というわけでちょいちょいノロケ。 先に彼がフランスへ帰国しているので、まあそういうふうにスカイプなんかでちちくりあっているわけだけれども、この期間はお互いにとってとても大事な繋ぎ目の時間なんだろうなと思う。とりあえず何ヶ月間か、彼がわたしに欠けている。
そういえば親友とも離れてしまい、彼女ともちちくりあっているので、わたしは今なんだかんだ大事な人たちとちちくりあうのに忙しいのだ。


でもこの空いた時間に、この場所で、この不思議な感覚の身体でいるのもまた特別なことなのだろう。今までわたしは周りに与えられ続けてきたけれど、もしかしたら自分も周りに何かを与えられる、少なくとも与えられたものを分けることができるように少しはなっているかもしれないなんて、考えだしている。周りの人がしているかたちと同じようにはどうしてもうまくできないのだけど、それはそれで自分なりでいいじゃないかと思えるようにもなってきた。
例えば特別なことは何もしないで家の中でいると、突如とてつもなく不安になったりする。自分だけ何も進んでいないように感じて、自分が何かから取り残されて いるような気分になる。

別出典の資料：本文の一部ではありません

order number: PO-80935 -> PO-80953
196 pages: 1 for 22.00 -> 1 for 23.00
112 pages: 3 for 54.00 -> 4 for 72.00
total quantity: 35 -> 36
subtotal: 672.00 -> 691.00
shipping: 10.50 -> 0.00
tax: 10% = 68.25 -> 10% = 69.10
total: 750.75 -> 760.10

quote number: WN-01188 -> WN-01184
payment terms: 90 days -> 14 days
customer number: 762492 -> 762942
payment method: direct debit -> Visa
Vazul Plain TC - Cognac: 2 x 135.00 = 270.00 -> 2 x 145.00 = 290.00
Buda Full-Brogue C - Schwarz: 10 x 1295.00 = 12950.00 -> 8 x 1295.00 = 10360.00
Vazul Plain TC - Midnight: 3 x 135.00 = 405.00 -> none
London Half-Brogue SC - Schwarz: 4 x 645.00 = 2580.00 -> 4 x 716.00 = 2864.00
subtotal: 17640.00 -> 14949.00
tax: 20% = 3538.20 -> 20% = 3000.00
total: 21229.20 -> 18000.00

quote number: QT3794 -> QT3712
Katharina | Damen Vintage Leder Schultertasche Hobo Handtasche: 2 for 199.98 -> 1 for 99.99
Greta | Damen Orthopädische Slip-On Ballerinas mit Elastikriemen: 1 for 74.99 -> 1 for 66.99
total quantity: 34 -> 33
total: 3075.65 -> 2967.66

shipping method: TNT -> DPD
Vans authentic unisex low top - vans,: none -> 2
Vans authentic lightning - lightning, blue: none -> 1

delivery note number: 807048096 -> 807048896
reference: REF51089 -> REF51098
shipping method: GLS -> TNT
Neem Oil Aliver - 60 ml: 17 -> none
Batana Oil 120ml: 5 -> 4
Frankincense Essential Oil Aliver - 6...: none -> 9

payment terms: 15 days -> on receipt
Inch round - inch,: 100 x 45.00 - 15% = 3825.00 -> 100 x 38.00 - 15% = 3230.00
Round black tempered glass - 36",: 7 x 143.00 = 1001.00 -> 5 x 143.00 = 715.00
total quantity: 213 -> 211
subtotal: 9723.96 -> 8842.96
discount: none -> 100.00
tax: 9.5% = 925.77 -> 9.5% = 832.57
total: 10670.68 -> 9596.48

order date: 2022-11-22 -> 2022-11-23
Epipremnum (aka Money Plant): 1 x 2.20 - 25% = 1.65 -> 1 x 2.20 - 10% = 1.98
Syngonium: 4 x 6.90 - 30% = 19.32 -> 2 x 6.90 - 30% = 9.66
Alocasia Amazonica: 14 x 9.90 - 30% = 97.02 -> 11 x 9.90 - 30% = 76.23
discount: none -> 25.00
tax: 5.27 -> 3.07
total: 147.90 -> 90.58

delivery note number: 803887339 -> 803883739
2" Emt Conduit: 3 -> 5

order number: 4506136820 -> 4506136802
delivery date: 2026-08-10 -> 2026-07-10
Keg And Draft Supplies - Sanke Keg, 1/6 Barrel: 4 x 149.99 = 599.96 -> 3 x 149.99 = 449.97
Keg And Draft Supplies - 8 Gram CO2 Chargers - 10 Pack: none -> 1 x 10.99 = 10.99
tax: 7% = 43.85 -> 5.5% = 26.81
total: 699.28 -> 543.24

そんなときすぐに外に飛び出すのもいいんだけど、一度自分に問うてみる。不安のもとは何か?本当にそれは不安になるべきものなの か?少しずつたぐり寄せていく。たいてい不安の正体はいつも同じ。最近そういうときには、焦らずに、大丈夫。全部よくなるようになっていると、ぐっと腹の下に温かい力をためられるようになってきた。年をとって楽観的になっているせいもあるかもしれないが、少しずつそういうことができるようになってきた。自分にこれから起こることを自分自身で選びとって受け入れる。それから日々の小さくてそれでいて見逃したらもったいないとろりとした甘露みたいなものを楽しむ。満ちたり欠けたりする自分を甘受する。体を愛して旅をする。わたしの何かの感覚を使って、そういう秘訣を少しずつ周りの人たちに分けていければいいなと思う。

月の香りを感じたり、黒色の官能を選んだり、揺れるスカートで現実を少し覆って、ひとりにやりと匂いに潜む秘密の記憶を楽しむ。アーモンドを少し齧る。言い訳の赤色を愛する指でぬぐってもらう。お湯の中に体を沈めて、耳までそっと入れる。目を閉じる。ろうそくの光が滲む水の色を味わう。揺れるリズムに身を委ねる。